Furthermore, the plastic surgery society's survey of its members turned up several other unfortunate incidents. A liposuction patient lay down to have stomach fat removed and woke up with a perforated bowel and fecal matter leaking through the abdominal cavity. Three patients developed pulmonary infections and two had massive infections. Three suffered pulmonary fat embolism syndrome, a life-threatening condition in which fat can lodge in the heart, lungs, and eyes. And "numerous patients" required, as the survey delicately put it, "unplanned transfusions." On March 30, 1987, Patsy Howell died of massive infections three days after a liposuction operation performed by Dr. Hugo Ramirez, a gynecologist who ran a plastic surgery clinic in Pasadena, Texas. The same day Howell had her operation, Ramirez performed liposuction on Patricia Rogers; she also developed massive infections, was hospitalized in critical condition, and eventually had to have all her skin from below her chest to the top of her thighs removed.

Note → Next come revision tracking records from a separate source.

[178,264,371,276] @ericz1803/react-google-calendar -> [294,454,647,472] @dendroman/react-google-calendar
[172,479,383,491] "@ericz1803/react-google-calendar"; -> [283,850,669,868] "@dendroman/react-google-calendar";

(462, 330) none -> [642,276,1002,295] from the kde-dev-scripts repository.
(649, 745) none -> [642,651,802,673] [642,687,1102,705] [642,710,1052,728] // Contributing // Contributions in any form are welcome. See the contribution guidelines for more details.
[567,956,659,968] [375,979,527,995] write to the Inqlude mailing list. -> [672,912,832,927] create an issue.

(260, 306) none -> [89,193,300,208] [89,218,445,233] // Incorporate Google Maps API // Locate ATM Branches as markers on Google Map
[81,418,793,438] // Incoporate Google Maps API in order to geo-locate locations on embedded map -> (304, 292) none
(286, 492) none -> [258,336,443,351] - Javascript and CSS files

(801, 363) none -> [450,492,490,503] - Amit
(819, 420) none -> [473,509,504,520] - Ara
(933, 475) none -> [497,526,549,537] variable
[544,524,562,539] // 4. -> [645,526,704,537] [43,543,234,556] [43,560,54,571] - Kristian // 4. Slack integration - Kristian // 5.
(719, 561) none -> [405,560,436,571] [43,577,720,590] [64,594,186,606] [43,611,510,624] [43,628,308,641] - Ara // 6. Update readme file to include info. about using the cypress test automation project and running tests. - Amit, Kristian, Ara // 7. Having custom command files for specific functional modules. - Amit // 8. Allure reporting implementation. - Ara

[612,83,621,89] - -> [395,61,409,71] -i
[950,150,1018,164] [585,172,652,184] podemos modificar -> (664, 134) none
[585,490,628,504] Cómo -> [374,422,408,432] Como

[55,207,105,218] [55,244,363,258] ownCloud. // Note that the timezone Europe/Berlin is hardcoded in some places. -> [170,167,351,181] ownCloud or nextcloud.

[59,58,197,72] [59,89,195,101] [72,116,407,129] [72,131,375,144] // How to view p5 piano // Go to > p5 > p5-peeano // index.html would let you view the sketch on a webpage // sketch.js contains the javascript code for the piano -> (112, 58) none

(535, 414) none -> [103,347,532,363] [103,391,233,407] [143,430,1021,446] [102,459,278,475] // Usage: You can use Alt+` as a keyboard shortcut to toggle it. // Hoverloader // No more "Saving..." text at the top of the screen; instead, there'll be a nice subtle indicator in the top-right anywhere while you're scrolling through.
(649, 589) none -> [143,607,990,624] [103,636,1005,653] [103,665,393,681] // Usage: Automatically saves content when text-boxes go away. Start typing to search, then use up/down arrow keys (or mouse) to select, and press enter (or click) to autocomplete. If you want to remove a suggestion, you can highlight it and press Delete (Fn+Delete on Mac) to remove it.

Howell, a thirty-nine-year-old floral shop manager and the mother of two sons, submitted to liposuction to remove a small paunch on her five-foot-one frame. She weighed only 120 pounds. “This literature she got at a shopping mall said the procedure was so simple,” her friend Rheba Downey told a reporter. “She said, ‘Why not?’” She made up her mind after reading Ramirez's newspaper ad, calling the surgery "the revolutionary technique for reduction of fat without dieting." No one told her about the dangers. Ramirez operated on more than two hundred women, causing numerous injuries and two deaths before his license was finally revoked.
By 1987, only five years after the fat-scraping technique was introduced in the United States, the plastic surgery society had counted eleven deaths from liposuction. A 1988 congressional subcommittee placed the death toll at twenty. And the figure is probably higher, because patients' families are often reluctant to report that the cause of death is this "vanity" procedure. A woman in San Francisco, for example, who was not on the surgery society's or Congress's list, died in 1989 from an infection caused by liposuction to her stomach; the infection spread to her brain, her lungs collapsed, and she finally had a massive stroke. But her family was too ashamed about the procedure to bring it to public attention.
The society's 1987 report on liposuction, however, seemed less concerned with safety than with "the reputation of suction lipectomy," which its authors feared had been "marred by avoidable deaths and preventable complications." It concluded that all problems with liposuction could be easily solved with "guidelines governing who is permitted to perform and advertise surgical procedures." In other words, just get rid of the gynecologists and dermatologists and leave the surgery to them.
Yet some of the liposuction patients had died at the hands of plastic surgeons. And the most common cause of death was the release of fat emboli into the heart, lungs, and brain—a risk whenever inner layers of epidermis are scraped, no matter how proficient the scraper. As even the report acknowledged: "[Liposuction] is by its nature a tissue-crush phenomenon. Therefore, fat embolism is a realistic possibility."
Surgeons also marketed the injection of liquid silicone straight into the face. Vogue described it this way: "Plastic surgery used to be a dramatic process, but new techniques now allow doctors to make smaller, sculptural facial changes." This "new" technique was actually an old practice that had been used by doctors in the last backlash era to expand breasts—and abandoned as too dangerous. It was no better the second time around; thousands of women who tried it developed severe facial pain, numbing, ulcerations, and hideous deformities. One Los Angeles plastic surgeon, Dr. Jack Startz, devastated the faces of hundreds of the two thousand women he injected with liquid silicone. He later committed suicide.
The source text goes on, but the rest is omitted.